52. Braddock Down, 19 January 1643

At the start of the Civil Wars, the county of Cornwall was a Royalist bastion, and it remained so to the very end. In charge of the Royalist war effort was Sir Ralph Hopton, who depended upon the support of local gentry such as Sir Bevil Grenville, to raise armed support.

Hopton faced a number of adversaries throughout his military career in the West Country. At the outset, the Earl of Stamford, based at Plymouth, constituted the main Parliamentarian opposition. He considered that Hopton’s poorly armed scratch force could be brought to heel without too much difficulty and despatched an army of 4,000 men, commanded by Colonel William Ruthven, to prove his point.

The Royalists were rather better placed than Stamford had thought. Hopton could call upon 5,000 men who were now well supplied and armed, thanks to the seizure of three Parliamentarian supply ships which a storm had driven into Royalist Falmouth. On 18 January, the Royalists set up camp at Boconnoc Park, near Liskeard. The following morning, they marched towards Liskeard, where it was thought Ruthven was ensconced. However, Ruthven had also been on the move, having taken up a position in front of Braddock’s parish church, St Mary’s, just one mile shy of Boconnoc.

Hopton speedily deployed his troops, Grenville with the infantry in the centre, flanked by cavalry and dragoons. The Parliamentarians drew up in battle order, but they may not have been expecting Hopton, for their artillery was not yet in position. Later, Ruthven would make a face-saving claim to the effect that he had been ambushed.
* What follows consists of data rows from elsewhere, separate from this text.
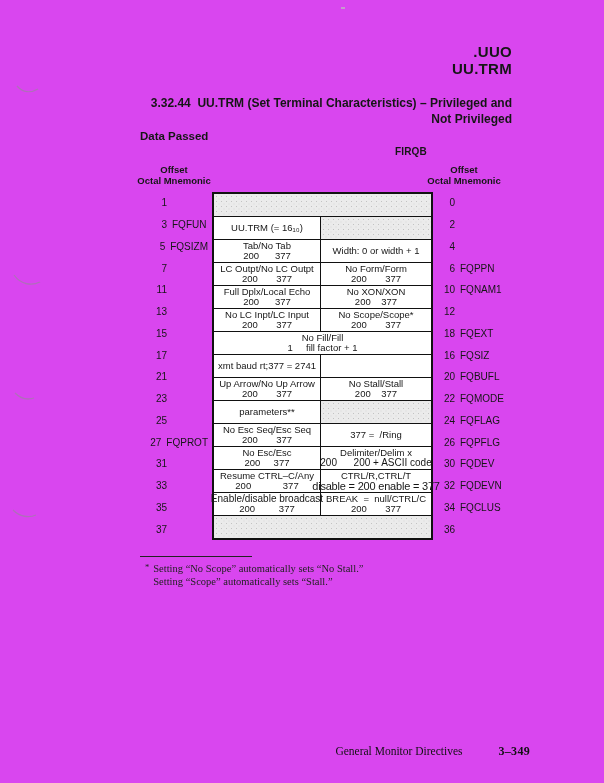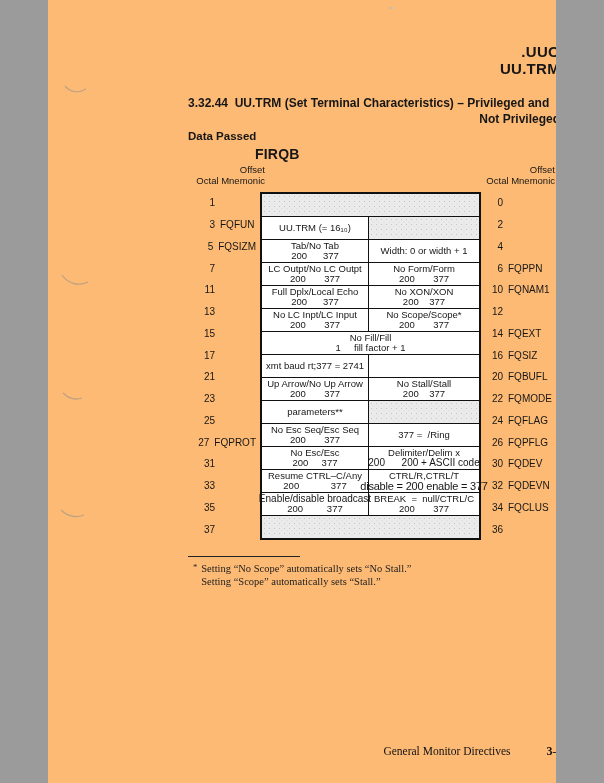".UUO" .page { background: #fdba74 -> #d946ef; width: 508px -> 604px }
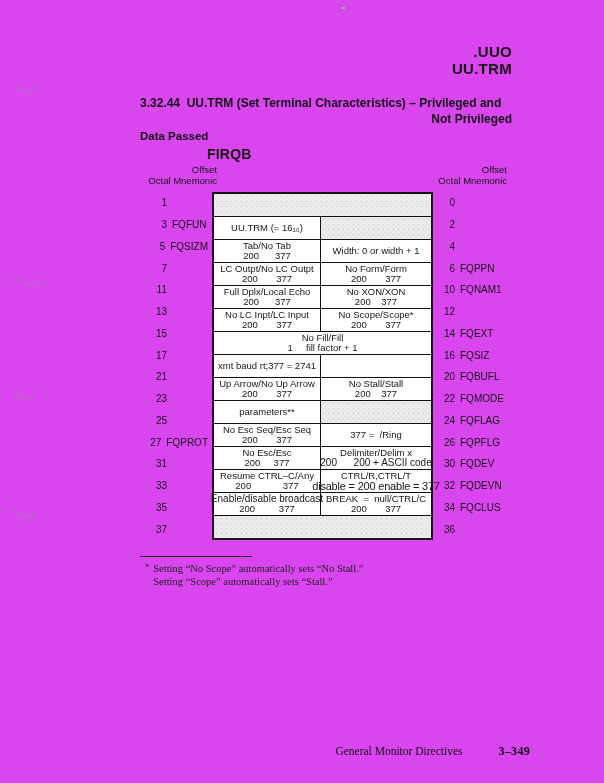"3.32.44 UU.TRM (Set Terminal" .h1l { text-align: none -> right }
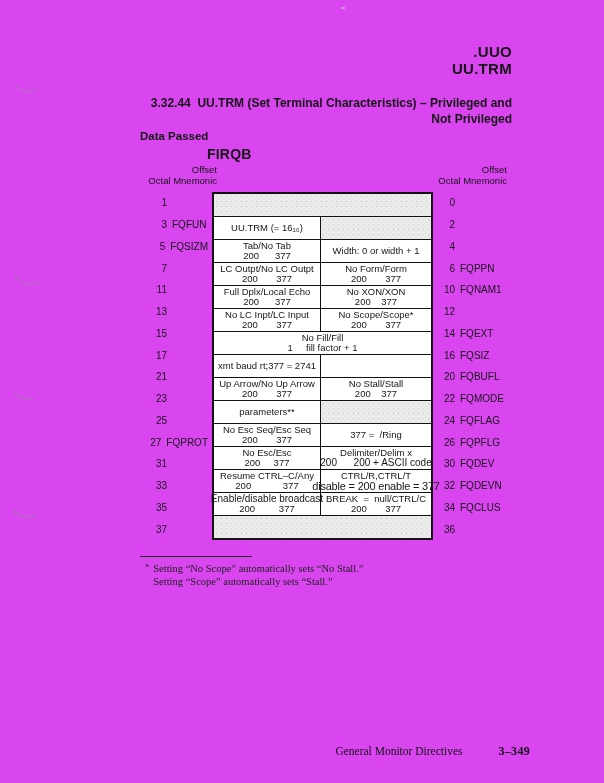"FIRQB" .firqb { font-size: 14px -> 10px; text-align: left -> right }
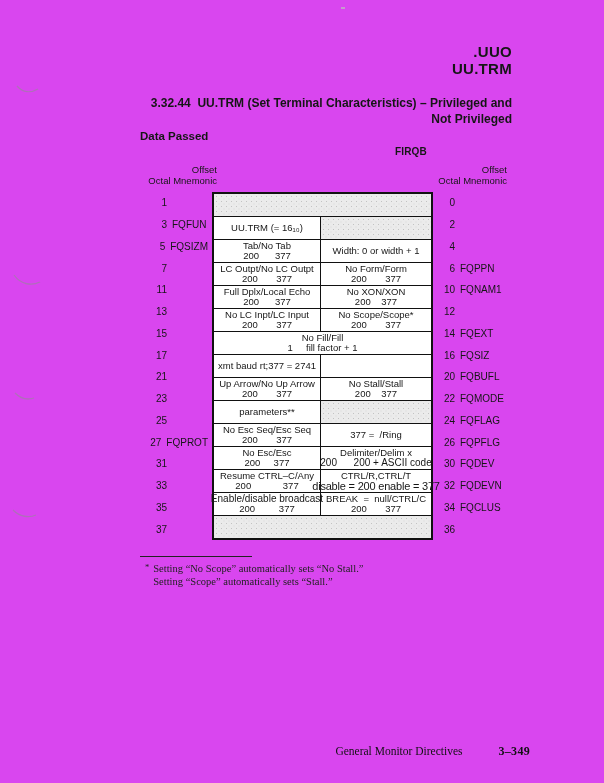"Offset" .colhdr { font-weight: normal -> bold; text-align: right -> center }
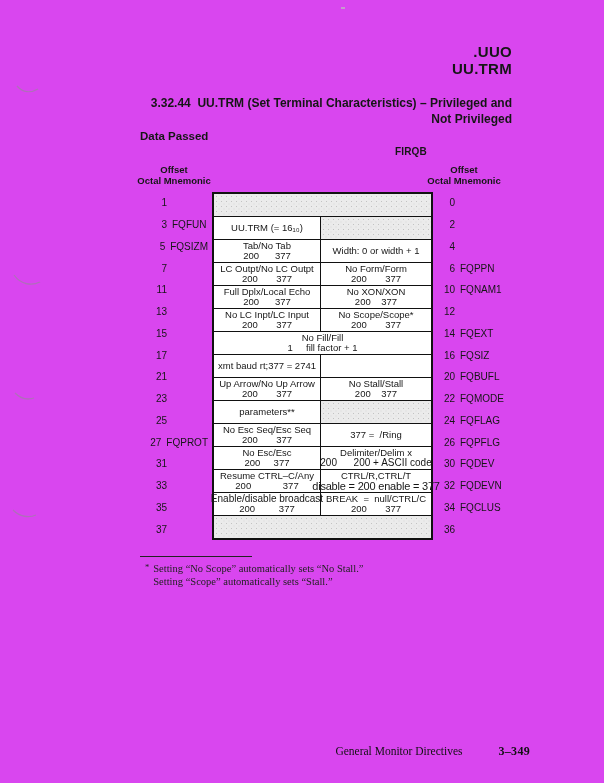"14" span.num { text: 14 -> 18 }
According to Grenville, both sides settled down to a lengthy exchange of musket fire until Hopton broke the deadlock by ordering an attack, possibly because Ruthven’s guns had arrived. In any event, the Parliamentarians gave ground almost straight away. Ruthven had taken the precaution of lining the hedgerows to his rear with musketeers, and it was hoped that they would provide cover to make for an orderly retreat, but they were swept along by their retreating comrades, Grenville remarking that the advance of his infantry ‘struck a terror in them’.

Neither side sustained serious casualties, but some 600 Parliamentarian prisoners were taken. Hopton and his Cornishmen had shown Parliament that the war in the west would not be easily won.

The battlefield today

St Mary’s Church stands in splendid isolation off the A390, four miles to the east of Lostwithiel (OS Landranger 201 16623). Rumour has it that there is a battlefield monument. I paid a single visit thirty-five years ago and was unable to find one. If it exists, then it must lie in the vicinity of map reference 201 160618, where a battle marker appeared on old ordnance survey maps. Car parking is available by the church. An alternative site suggested for the battle itself is Middle Taphouse, a little to the north-east.

Further reading

Stuart Peachey, The Battle of Braddock Down 1643 (Stuart Press, 1993).